IED Amaze Project: uno spazio stupefacente

«Con “Amaze Project”, IED prosegue e amplia quel processo di ricerca e sperimentazione di nuovi linguaggi già iniziata con successo lo scorso settembre attraverso Avant Défilé (mostra virtuale dei migliori progetti di tesi dell’area fashion)», ha commentato Alberico Guerzoni, Vicedirettore IED Milano. «Una spinta all’innovazione che andiamo ora ad estendere a tutti i corsi IED Milano, all’insegna di quella trasversalità che si fonda su una comune cultura del progetto, con l’obiettivo ultimo di creare un grande archivio digitale permanente delle tesi sviluppate dagli studenti, consultabile nel tempo».

IED Amaze Project
The Living Museum, Progetto di Interior Design per Leroy Merlin

Insomma, un ambiente immersivo e comprensivo, diffuso e accessibile, dove la formazione avanzata dialoga direttamente con le amplissime e stupefacenti possibilità dei linguaggi e delle tecnologie contemporanee. Non è un caso, infatti, che la matrice che rende “abitabile” questo spazio sia l’Unreal Engine, il motore grafico che ha fatto – e che continua a fare – la storia dei più importanti videogame, uno dei settori da sempre più avanzati non solo nella tecnica ma anche nell’immaginazione. D’altra parte, lo IED già da tempo si è aperto alle potenzialità dei new media, per esempio con il Master in Visual Arts for the Digital Age.

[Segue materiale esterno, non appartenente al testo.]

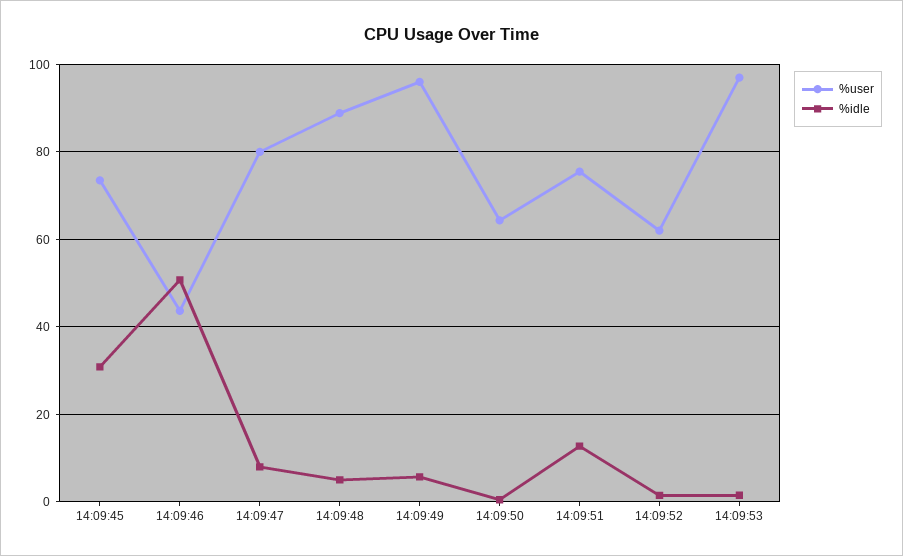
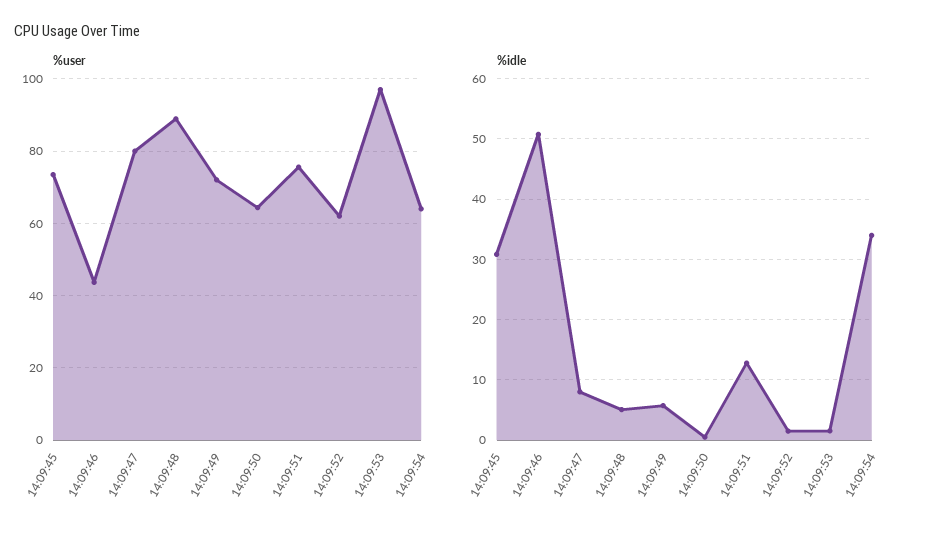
%user, 14:09:49: 96 -> 72
%user, 14:09:54: none -> 64
%idle, 14:09:54: none -> 34

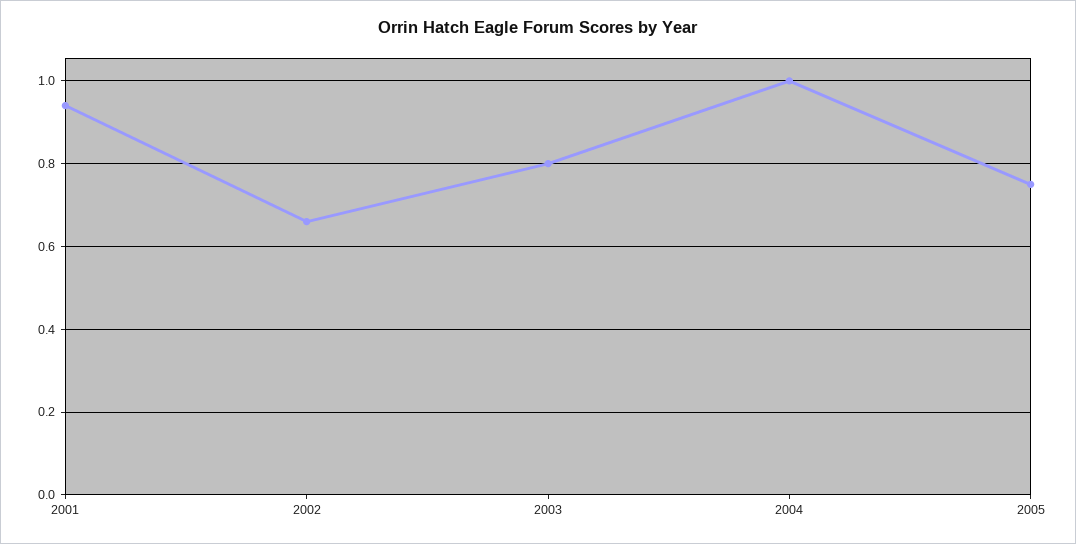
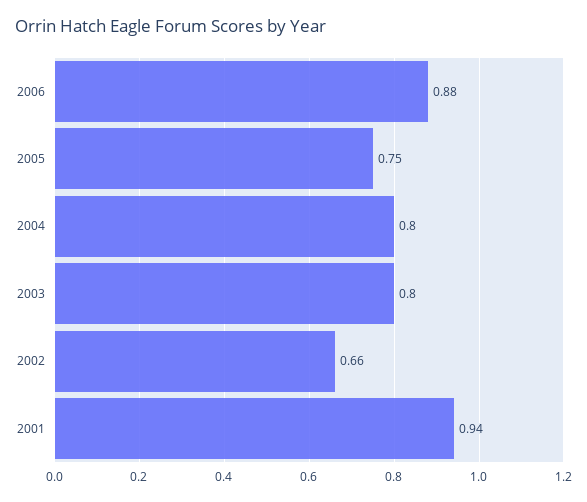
2004: 1 -> 0.8
2006: none -> 0.88

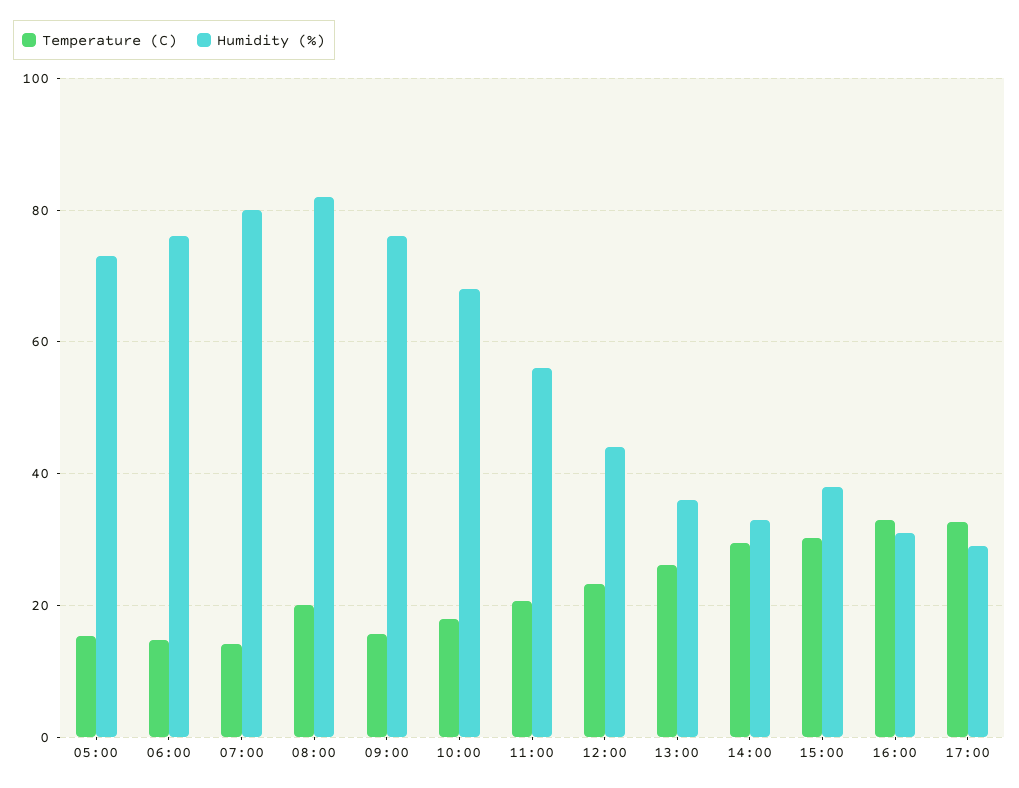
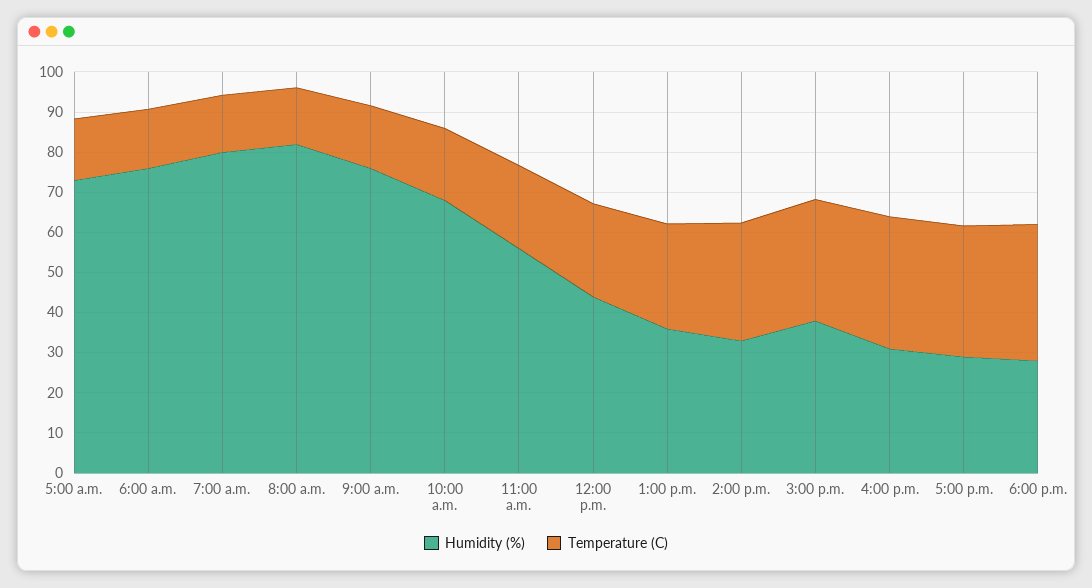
Temperature (C), 08:00: 20 -> 14
Humidity (%), 6:00 p.m.: none -> 28
Temperature (C), 6:00 p.m.: none -> 34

«IED Amaze Project è un mondo interattivo gamificato, in cui l’arte generativa tridimensionale crea un ambiente cangiante e vivo intorno ai progetti presentati, in grado di far coesistere diverse nature progettuali in un medesimo contesto», ha spiegato Giacomo Giannella, alumnus IED di CG Animation e co-fondatore con Giuliana Geronimo dello studio milanese Streamcolors, con cui IED ha collaborato per lo sviluppo e l’implementazione dell’exhibition. «L’esperienza è pensata per fornire diversi livelli di accesso: dalla rapida consultazione dei contenuti fino all’esperienza 3D di visita, che attraverso le due installazioni site specific esposte in IED (visori e cabinato videogame) andrà a completare quanto iniziato sull’app a casa propria».

IED Amaze Project
Il modello in 3D di un personaggio del corto The darkest night

Esplorando la creatività

Accedendo all’app, scaricabile sia da Google Play che da Apple Store, oppure indossando i visori che saranno resi disponibili nella sede di IED Milano – su appuntamento e comunque secondo le vigenti norme anti-covid – o ancora vivendo l’esperienza nell’apposito cabinato site specific, si fa ingresso in un’ampia stanza delle meraviglie in 3D, in cui – nelle sembianze di un avatar – ci si muove, in maniera libera o guidata, all’esplorazione di un mondo di progetti e di giovani designer.

Il visitatore potrà sperimentare più di 30 progetti di tesi afferenti ai corsi triennali nelle aree del design, della moda, delle arti visive e della comunicazione, per un totale di oltre 100 neodiplomati IED protagonisti di una mostra che pone l’accento sul processo creativo più che sul prodotto finito, su un metodo progettuale trasversale a tutte le aree del design coinvolte. Nel complesso, la gallery di contenuti offerti conta oltre 350 tra immagini, foto, render, modelli 3D ma anche sketch, tavole e bozzetti parte del making of di progetto, cui si aggiungono oltre tre ore di contenuti video, da fruire in maniera immersiva.